Com uma longa carreira no cinema, onde tem mais acertos do que erros, Roman Polanski ainda é um nome forte entre os cinéfilos. Embora não faça tantos filmes nos últimos anos quanto deveria ou poderia, ainda mais por causa dos problemas causados por uma acusação e condenação de estupro de uma menor em 1977, que o impede de ir aos Estados Unidos e que culminou com a sua prisão domiciliar em 2009 na Suíça (que durou um ano), Polanski mantém o status de grande cineasta, cujas obras são sempre aguardadas tanto pela imprensa especializada quanto pelo público.
Seu mais recente trabalho, felizmente, mantém a boa qualidade que apresenta desde que realizou, em 2002, “O Pianista” (que lhe deu vários prêmios, inclusive o Oscar daquele ano). Com “A Pele de Vênus” (“La Vénus à la fourrure”, 2013), Polanski volta a encantar e a instigar o espectador com sua direção firme e consistente, que mostra todo o seu domínio como todo um bom contador de histórias deve ter.
Ambientada numa tarde chuvosa em Paris, a trama se passa dentro de um teatro, onde acontecem testes para uma versão da peça “A Pele de Vênus” de Sacher Masoch, escrita e dirigida por Thomas (Mathieu Amalric). Prestes a sair do teatro após o fim das audições, ele é surpreendido pela chegada de Vanda (Emmanuelle Seigner), uma atriz insistente e, aparentemente, pouco culta, que deseja muito ganhar o papel principal.
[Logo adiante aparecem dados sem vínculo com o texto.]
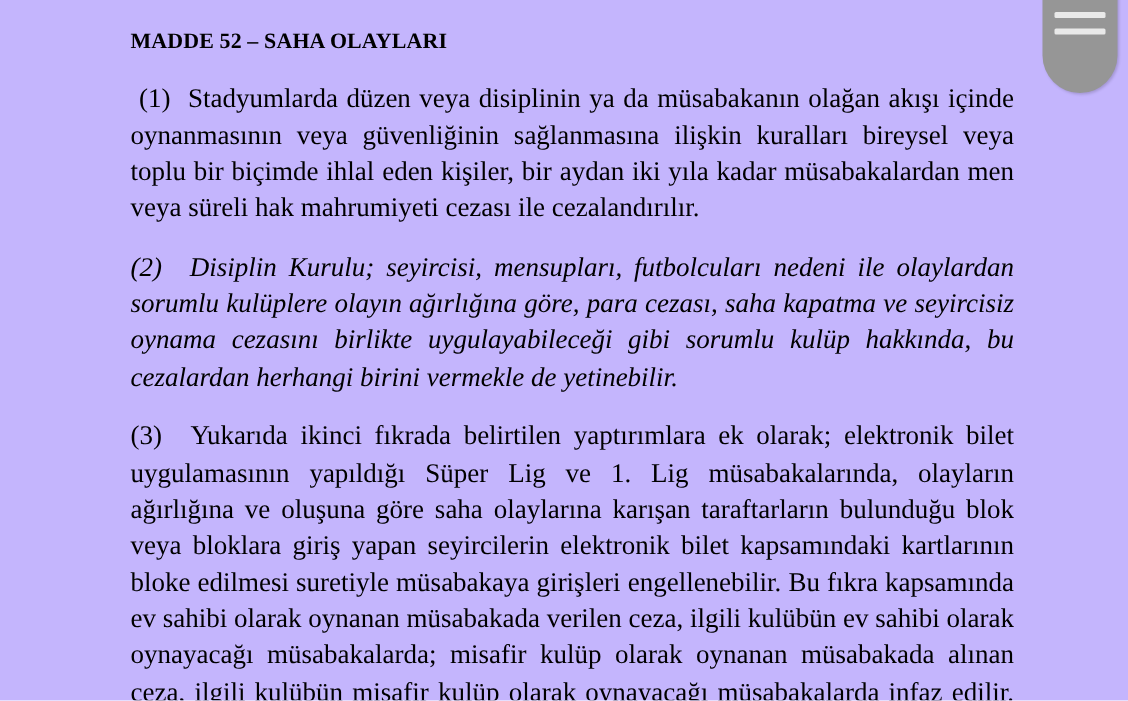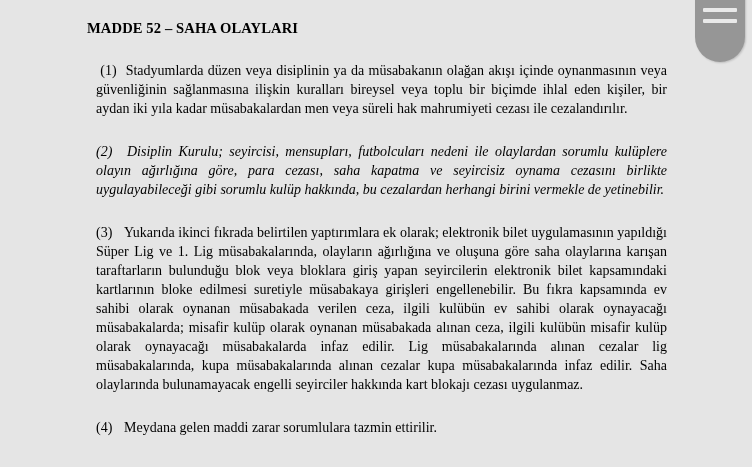--- a/index.html
+++ b/index.html
@@ -12,21 +12,21 @@
   body {
     font-family: "Liberation Serif", "DejaVu Serif", serif;
     color: #000000;
     -webkit-font-smoothing: antialiased;
   }
 
   .page {
     position: relative;
     width: 752px;
     height: 467px;
-    background: #e5e5e5;
+    background: #c4b5fd;
     overflow: hidden;
   }
 
   
   .doc-body {
     position: absolute;
     left: 87px;
     top: 0;
     width: 589px;
   }
@@ -36,25 +36,25 @@
     font-weight: bold;
     letter-spacing: 0.1px;
     margin: 0;
     padding-top: 19px;
     line-height: 1.25;
     text-align: left;
     white-space: pre;
   }
 
   .doc-paragraph {
-    font-size: 14px;
+    font-size: 18px;
     line-height: 1.355;
     text-align: justify;
     text-justify: inter-word;
-    margin: 9px;
+    margin: 0;
     white-space: pre-wrap;
     hyphens: none;
   }
 
   .p1 { padding-top: 16px; }
   .p2 { padding-top: 15px; font-style: italic; }
   .p3 { padding-top: 15px; }
   .p4 { padding-top: 15px; }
Após muitos pedidos, Thomas aceita avaliar a atuação de Vanda, que acaba usando não só o seu talento dramático, mas também seu poder de sedução para impressioná-lo. Aos poucos, os dois acabam num verdadeiro jogo de cena, onde revelações sobre suas personalidades são reveladas e realidade e ficção se misturam, trazendo impressionantes consequências tanto para o erudito autor quanto para a bela candidata.
Com o total domínio sobre os elementos que tem em suas mãos, Polanski realiza um pequeno grande filme, que trata de questões universais, como a relação entre homens e mulheres, que gera, aqui, uma verdadeira guerra dos sexos. Mesmo com um elenco reduzido a apenas dois atores e nunca escondendo a forma teatral que escolheu para conduzir a sua narrativa, com diálogos longos e muita verborragia, o diretor cria uma dinâmica não menos do que atraente, onde até o humor tem espaço, mas é a constante tensão entre Thomas e Vanda que mantém o interesse.
O roteiro, escrito pelo cineasta e David Ives (que criou a peça que inspirou o filme) também é bastante feliz ao fazer com que as camadas internas de seus personagens sejam mostradas gradativamente, reservando algumas surpresas que deixam o espectador ainda mais interessado com o que acontece na telona. O que pode desagradar alguns, no entanto, é que o excesso de falatório pode cansar quem não for acostumado com esse tipo de proposta. Mas quem não se importa com isso certamente ficará bastante satisfeito.
Esposa e atual musa de Polanski, Emmanuelle Seigner tem aqui a melhor interpretação de sua carreira. Quando o filme começa, ela parece não ter entendido a proposta do filme e surge com uma atuação alguns tons acima, como em outras produções do marido, como “Busca Frentética” e “Lua de Fel”. Mas quando as coisas começam a esquentar, percebe-se que, na verdade, tudo fez parte sua estratégia para seduzir e envolver, tanto Thomas quanto o público de uma maneira realmente arrebatadora.
Mathieu Amalric, mais conhecido por protagonizar “O Escafandro e a Borboleta” e como o vilão de “007 – Quantum of Solace”, também não fica atrás e impressiona ao construir Thomas como um homem que tenta impor a sua vontade, embora seja subjugado tanto por seus traumas do passado quanto pela bela atriz que está diante de seus olhos.
Com “A Pele de Vênus”, Polanski prova mais uma vez que é um diretor como poucos no cinema atual e que a sétima arte tem muito a ganhar com suas obras que realmente têm algo a dizer. Ao final da projeção, o impacto é tão intenso que o espectador sai com várias reflexões na cabeça, o que é bastante positivo, especialmente num trabalho que comprova aquela máxima de que menos é mais. Vale muito a pena conferir.